Finally, gays and lesbians were burdened by Amendment 2, because it “operate[d] to repeal and forbid all laws or policies providing specific protection for gays or lesbians from discrimination by every level of Colorado government.” Romer, 517 U.S. at 629, 116 S.Ct. 1620. In contrast, “although Proposition 8 eliminates the ability of same-sex couples to enter into an official relationship designated ‘marriage,’ in all other respects those couples continue to possess, under the *1105state constitutional privacy and due process clauses, the core set of basic substantive legal rights and attributes traditionally associated with marriage.... ” Strauss, 93 Cal.Rptr.3d 591, 207 P.3d at 77 (internal quotation marks omitted). Put otherwise, Proposition 8 does not- burden gays and lesbians to the same extent Amendment 2 burdened gays and lesbians in Colorado.

C.

Proponents argue that the fact that Proposition 8 withdrew from same-sex couples the existing right of access to the designation of marriage should be significant in our constitutional analysis. However, Supreme Court equal protection cases involving challenges to measures withdrawing an existing right do not indicate that the withdrawal should affect our analysis. Instead, it seems that the court has upheld legislation that withdraws, rather than reserves, some legal right. E.g., U.S. R.R. Ret. Bd. v. Fritz, 449 U.S. 166, 176-77, 101 S.Ct. 453, 66 L.Ed.2d 368 (1980) (applying “traditional” principles of rational basis review to Congress’s determination “that some of those who in the past received full windfall benefits would not continue to do so”); City of New Orleans v. Dukes, 427 U.S. 297, 303-05, 96 S.Ct. 2513, 49 L.Ed.2d 511 (1976) (per curiam) (concluding that city’s elimination of rights of some pushcart food vendors, but not others, was “not constitutionally impermissible”). In fact, in its decision in Romer, the Supreme Court does not base its decision on this contention. Rather, it mentioned withdrawing specific legal protections from gays and lesbians only in the context of referring to the irrational targeting of that group when compared to the sweeping change Amendment 2 created in the law.2 Romer, 517 U.S. at 627, 116 S.Ct. 1620.

D.

The above differences between Amendment 2 and Proposition 8 indicate that Romer does not directly control here. In Romer, the Supreme Court found that animus alone was the purpose behind Amendment 2. Here, the majority backs into its inference of animus, first determining that all other bases for Proposition 8 are constitutionally invalid.
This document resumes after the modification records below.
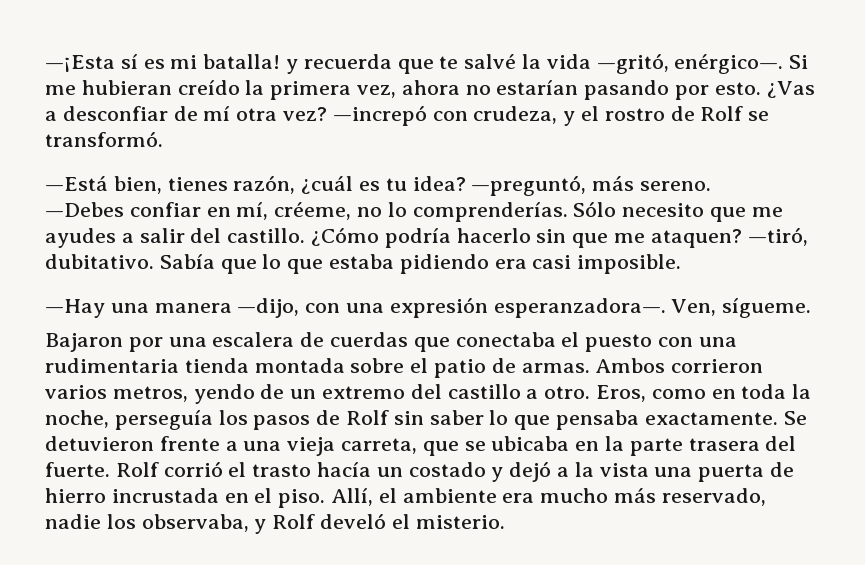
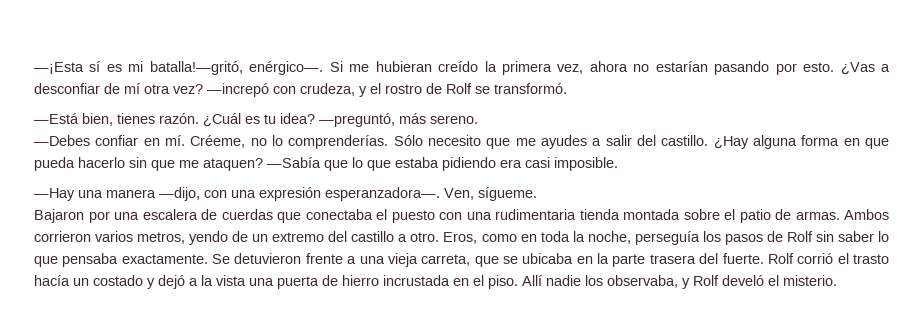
- —¡Esta sí es mi batalla! y recuerda que te salvé la vida —gritó, enérgico—.
+ —¡Esta sí es mi batalla!—gritó, enérgico—.
- —Está bien, tienes razón, ¿cuál es tu idea?
+ —Está bien, tienes razón. ¿Cuál es tu idea?
- —Debes confiar en mí, créeme, no lo comprenderías.
+ —Debes confiar en mí. Créeme, no lo comprenderías.
- ¿Cómo podría hacerlo sin que me ataquen?
+ ¿Hay alguna forma en que pueda hacerlo sin que me ataquen?
- —tiró, dubitativo. Sabía que lo que estaba pidiendo era casi imposible.
+ —Sabía que lo que estaba pidiendo era casi imposible.
- Allí, el ambiente era mucho más reservado, nadie los observaba, y Rolf develó el misterio.
+ Allí nadie los observaba, y Rolf develó el misterio.

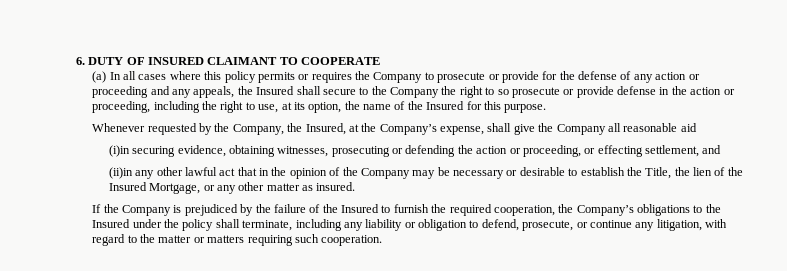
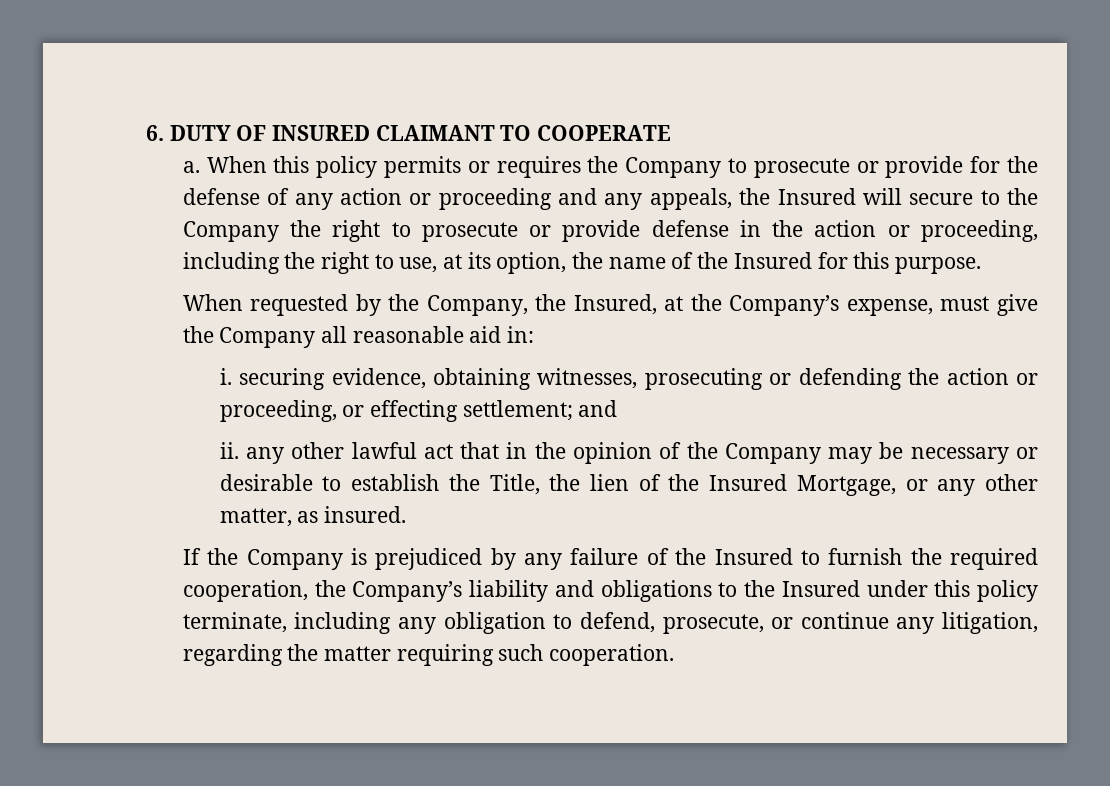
- (a) In all cases where this policy permits or requires the Company to prosecute or provide for the defense of any action or proceeding and any appeals, the Insured shall secure to the Company the right to so prosecute or provide defense in the action or proceeding, including the right to use, at its option, the name of the Insured for this purpose.
+ a. When this policy permits or requires the Company to prosecute or provide for the defense of any action or proceeding and any appeals, the Insured will secure to the Company the right to prosecute or provide defense in the action or proceeding, including the right to use, at its option, the name of the Insured for this purpose.
- Whenever requested by the Company, the Insured, at the Company’s expense, shall give the Company all reasonable aid
- (i)in securing evidence, obtaining witnesses, prosecuting or defending the action or proceeding, or effecting settlement, and
+ When requested by the Company, the Insured, at the Company’s expense, must give the Company all reasonable aid in:
+ i. securing evidence, obtaining witnesses, prosecuting or defending the action or proceeding, or effecting settlement; and
- (ii)in any other lawful act that in the opinion of the Company may be necessary or desirable to establish the Title, the lien of the Insured Mortgage, or any other matter as insured.
+ ii. any other lawful act that in the opinion of the Company may be necessary or desirable to establish the Title, the lien of the Insured Mortgage, or any other matter, as insured.
- If the Company is prejudiced by the failure of the Insured to furnish the required cooperation, the Company’s obligations to the Insured under the policy shall terminate, including any liability or obligation to defend, prosecute, or continue any litigation, with regard to the matter or matters requiring such cooperation.
+ If the Company is prejudiced by any failure of the Insured to furnish the required cooperation, the Company’s liability and obligations to the Insured under this policy terminate, including any obligation to defend, prosecute, or continue any litigation, regarding the matter requiring such cooperation.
Assuming animus or moral disapproval were one of the purposes of Proposition 8, the measure would still survive rational basis review if there were also a valid rational basis behind Proposition 8. Only if there were no other basis would Proposition 8 fail rational basis review. Thus, our task is to determine whether Proposition 8 rationally relates to any independent legitimate governmental interest.

IV.

In our case, Proponents argue that Proposition 8, defining marriage as the union of one man and one woman, is ra*1106tionally related to a legitimate governmental interest for several reasons. Some of those reasons have already been discussed in the majority opinion and need no further discussion here. However, two of those reasons deserve more discussion, because they have been credited by other courts: (1) a responsible procreation theory, justifying the inducement of marital recognition only for opposite-sex couples, because it “steers procreation into marriage” because opposite-sex couples are the only couples who can procreate children accidentally or irresponsibly; and (2) an optimal parenting theory, justifying the inducement of marital recognition only for opposite-sex couples, because the family structure of two committed biological parents—one man and one woman—is the optimal partnership for raising children. See, e.g., Citizens for Equal Protection, 455 F.3d at 867-68.

A.

Proponents argue that Proposition 8, defining marriage as the union of one man and one woman, preserves the fundamental and historical purposes of marriage. They argue that, if the definition of marriage between a man and a woman is changed, it would fundamentally redefine the term from its original and historical procreative purpose. This shift in purpose would weaken society’s perception of the importance of entering into marriage to have children, which would increase the likelihood that couples would choose to cohabitate rather than to get married. They also argue that irresponsible procreation, by accident or willfully in a cohabitation relationship, will result in less stable circumstances for children and that same-sex couples do not present this threat of irresponsible procreation. They argue that, in the case of unintended pregnancies, the question is not whether the child will be raised by two opposite-sex parents, but rather whether it will be raised, on the one hand by two parents, or on the other hand by its mother alone (often with the assistance of the state). “Proposition 8 seeks to channel potentially procreative conduct into relationships where that conduct is likely to further, rather than harm, society’s interest in responsible procreation and childrearing.”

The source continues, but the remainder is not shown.